● **Instructions for the task**
Find every line in the records below that contains the word "String", and copy each such line.

BEGIN Record extracts

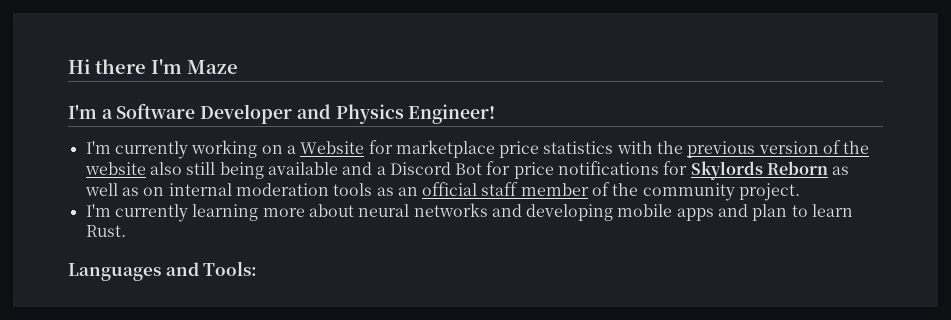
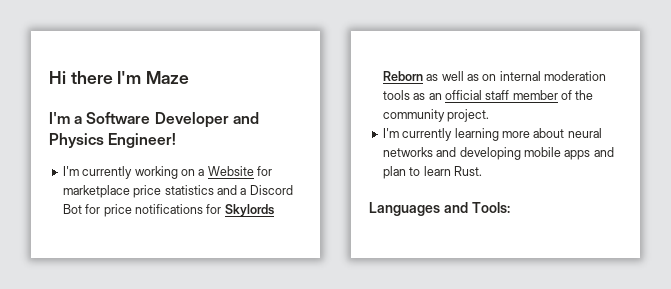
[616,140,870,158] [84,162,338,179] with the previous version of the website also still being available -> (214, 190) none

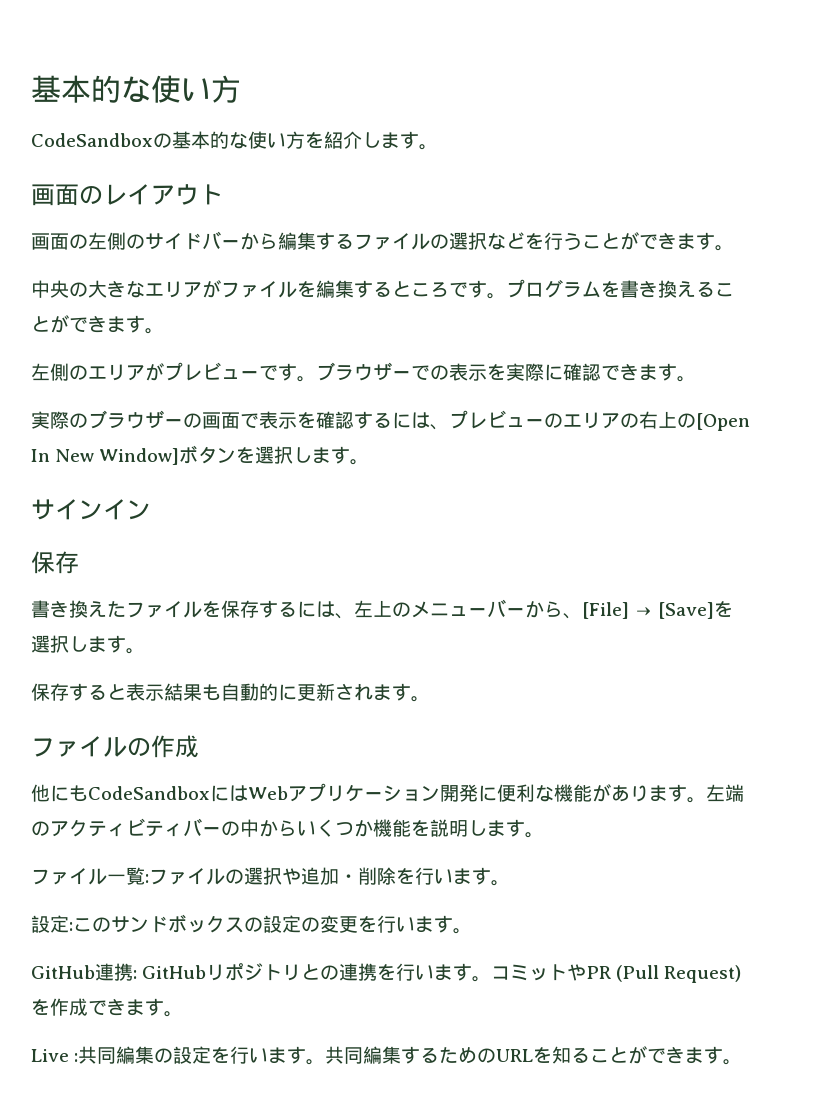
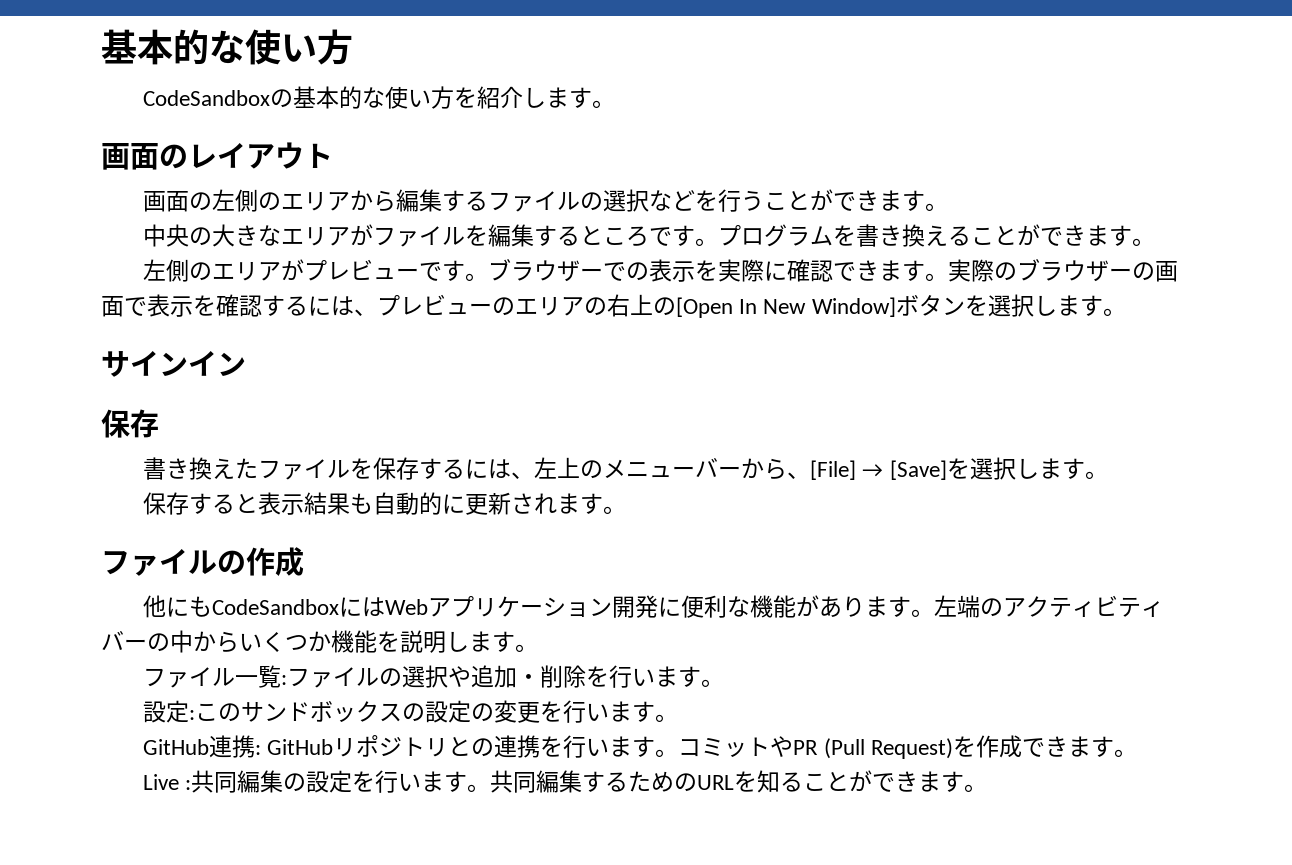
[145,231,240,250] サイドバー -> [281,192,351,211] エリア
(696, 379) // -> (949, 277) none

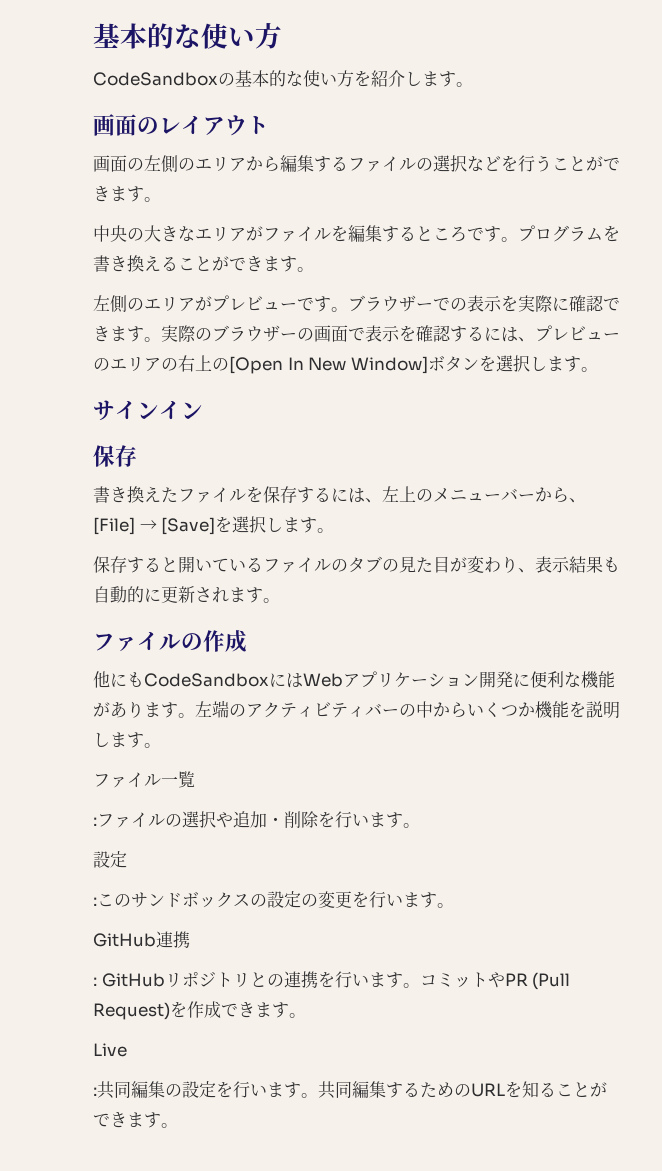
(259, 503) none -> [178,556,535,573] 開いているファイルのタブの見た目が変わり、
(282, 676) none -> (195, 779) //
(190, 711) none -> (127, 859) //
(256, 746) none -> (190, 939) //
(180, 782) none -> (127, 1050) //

END Record extracts
BEGIN Record extracts

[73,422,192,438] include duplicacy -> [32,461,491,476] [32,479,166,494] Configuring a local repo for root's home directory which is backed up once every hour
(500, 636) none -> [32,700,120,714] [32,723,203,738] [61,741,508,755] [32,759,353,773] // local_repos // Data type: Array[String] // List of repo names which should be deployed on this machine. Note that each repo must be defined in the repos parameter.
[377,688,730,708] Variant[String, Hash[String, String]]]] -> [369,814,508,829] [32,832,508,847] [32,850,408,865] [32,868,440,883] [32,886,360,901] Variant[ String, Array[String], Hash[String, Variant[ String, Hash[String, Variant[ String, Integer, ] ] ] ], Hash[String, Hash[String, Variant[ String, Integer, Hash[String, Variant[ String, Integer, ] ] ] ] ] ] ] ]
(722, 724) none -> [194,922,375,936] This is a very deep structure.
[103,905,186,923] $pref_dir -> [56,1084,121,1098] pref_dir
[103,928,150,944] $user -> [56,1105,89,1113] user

END Record extracts

● **Response to this task**
(500, 636) none -> [32,700,120,714] [32,723,203,738] [61,741,508,755] [32,759,353,773] // local_repos // Data type: Array[String] // List of repo names which should be deployed on this machine. Note that each repo must be defined in the repos parameter.
[377,688,730,708] Variant[String, Hash[String, String]]]] -> [369,814,508,829] [32,832,508,847] [32,850,408,865] [32,868,440,883] [32,886,360,901] Variant[ String, Array[String], Hash[String, Variant[ String, Hash[String, Variant[ String, Integer, ] ] ] ], Hash[String, Hash[String, Variant[ String, Integer, Hash[String, Variant[ String, Integer, ] ] ] ] ] ] ] ]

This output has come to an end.